1. Knochenleitungshörgerät
dadurch gekennzeichnet,
daß die Schallenergie über ein abgeschlossenes flüssigkeits-/gelgefülltes Hohlraumsystem
in die Weichteile und den Knochen des Kopfes übertragen wird.
2. Hörgerät nach Schutzanspruch 1
dadurch gekennzeichnet,
daß die Flüssigkeit über einen Schlauch mit einem Ballon verbunden ist. Dieser Ballon
wird im Gehörgang positioniert.
3. Hörgerät nach Schutzanspruch 1 und 2
dadurch gekennzeichnet,
daß das Schlauchsystem über einen Hahn oder ein Ventil gefüllt und entleert werden
kann.
4. Hörgerät nach Schutzanspruch 1 bis 3
dadurch gekennzeichnet,
daß der Ballon von dem - die Schallenergie erzeugenden - Vibrator abgenommen und isoliert
gewechselt werden kann.
5. Hörgerät nach Schutzanspruch 1 bis 4
dadurch gekennzeichnet,
daß der Vibrator von der individuellen Otoplastik, dem "Ohrpaßstück", abgenommen und
isoliert gewechselt werden kann.
6. Hörgerät nach Schutzanspruch 1 bis 5
dadurch gekennzeichnet,
daß im Gehörgang zusätzlich zum Ballon ein Drainageschlauch zur Belüftung und Sekretableitung
aus dem peritympanalen Raum, der Region vor dem Trommelfell, positioniert wird.

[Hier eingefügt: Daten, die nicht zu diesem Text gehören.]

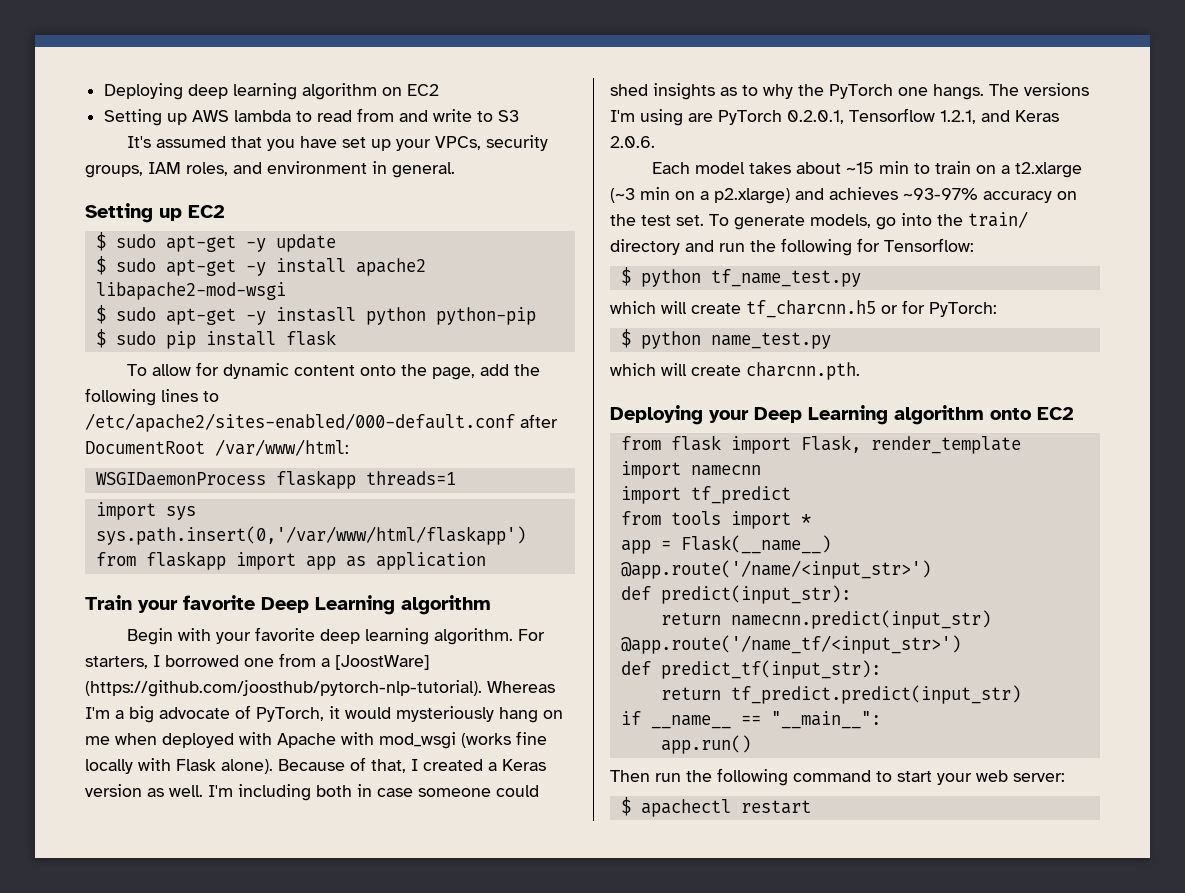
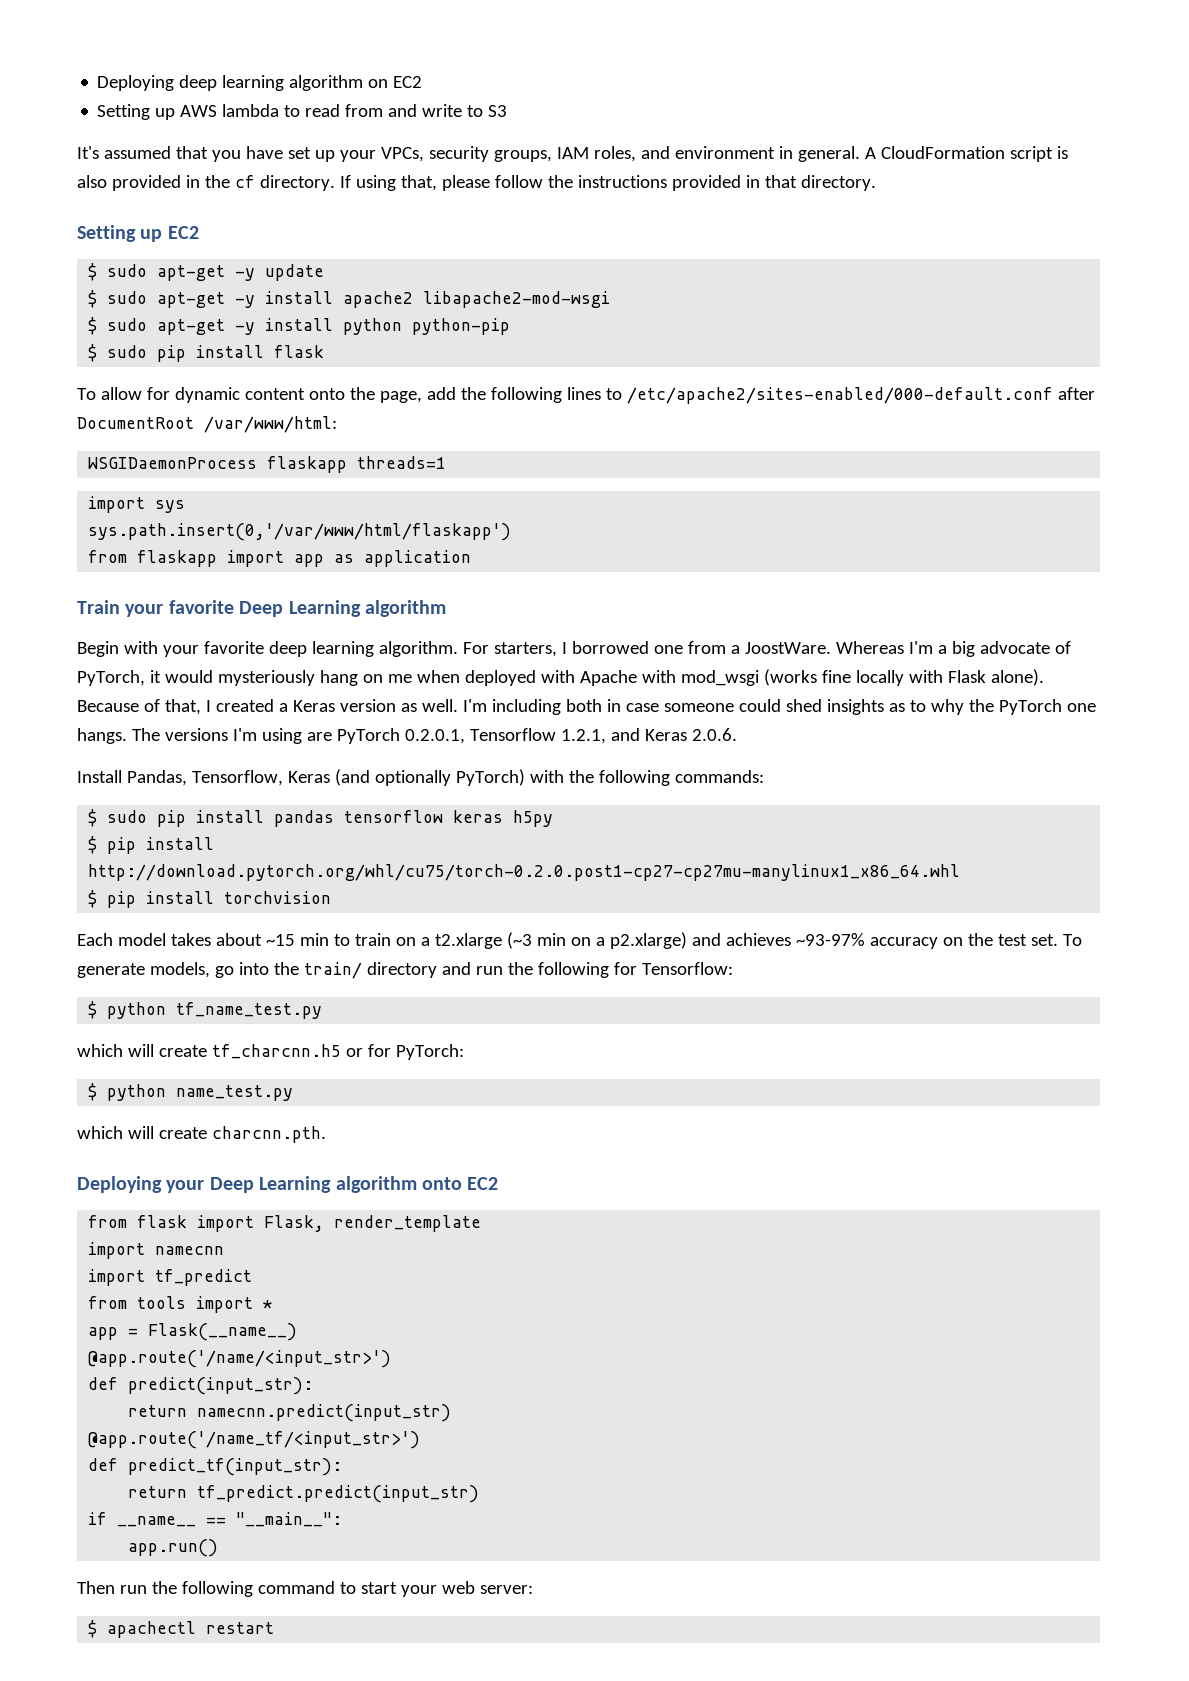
+ A CloudFormation script is also provided in the cf directory. If using that, please follow the instructions provided in that directory.
- $ sudo apt-get -y instasll python python-pip
+ $ sudo apt-get -y install python python-pip
- For starters, I borrowed one from a [JoostWare] (https://github.com/joosthub/pytorch-nlp-tutorial). Whereas I'm a big advocate of PyTorch, it would mysteriously hang on me when deployed with Apache with mod_wsgi (works fine locally with Flask alone).
+ For starters, I borrowed one from a JoostWare. Whereas I'm a big advocate of PyTorch, it would mysteriously hang on me when deployed with Apache with mod_wsgi (works fine locally with Flask alone).
+ Install Pandas, Tensorflow, Keras (and optionally PyTorch) with the following commands:
+ $ sudo pip install pandas tensorflow keras h5py
+ $ pip install http://download.pytorch.org/whl/cu75/torch-0.2.0.post1-cp27-cp27mu-manylinux1_x86_64.whl
+ $ pip install torchvision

7. Hörgerät nach Schutzanspruch 1 bis 6
dadurch gekennzeichnet,
daß peritympanal eine Schutzplatte positioniert wird, die an dem Drainageschlauch
und/oder einer starren Verstrebung zur Otoplastik bzw. zum Vibratorgehäuse fixiert
wird und eine Ausbreitung des Ballons zum Trommelfell hin verhindert.
8. Hörgerät nach Schutzanspruch 1 bis 7
dadurch gekennzeichnet,
daß sich zwischen dem Vibrator und dem Gehörgangsballon ein flüssigkeits-/gelgefüllter
Schlauch befindet, der die Schallenergie überträgt, so daß der Vibrator von dem Gehörgangsballon
entfernt angebracht werden kann.
9. Hörgerät nach Schutzanspruch 1 bis 8
dadurch gekennzeichnet,
daß der Gehörgangsballon durch einen Schlauch mit einem Druckausgleichsballon verbunden
ist, der den Druck im Gehörgangsballon in bestimmten Grenzen konstant hält.
10. Apparatur nach Schutzanspruch 1 bis 9
dadurch gekennzeichnet,
daß der Vibrator als Mikrophon zur Aufnahme des Körperschalls dient.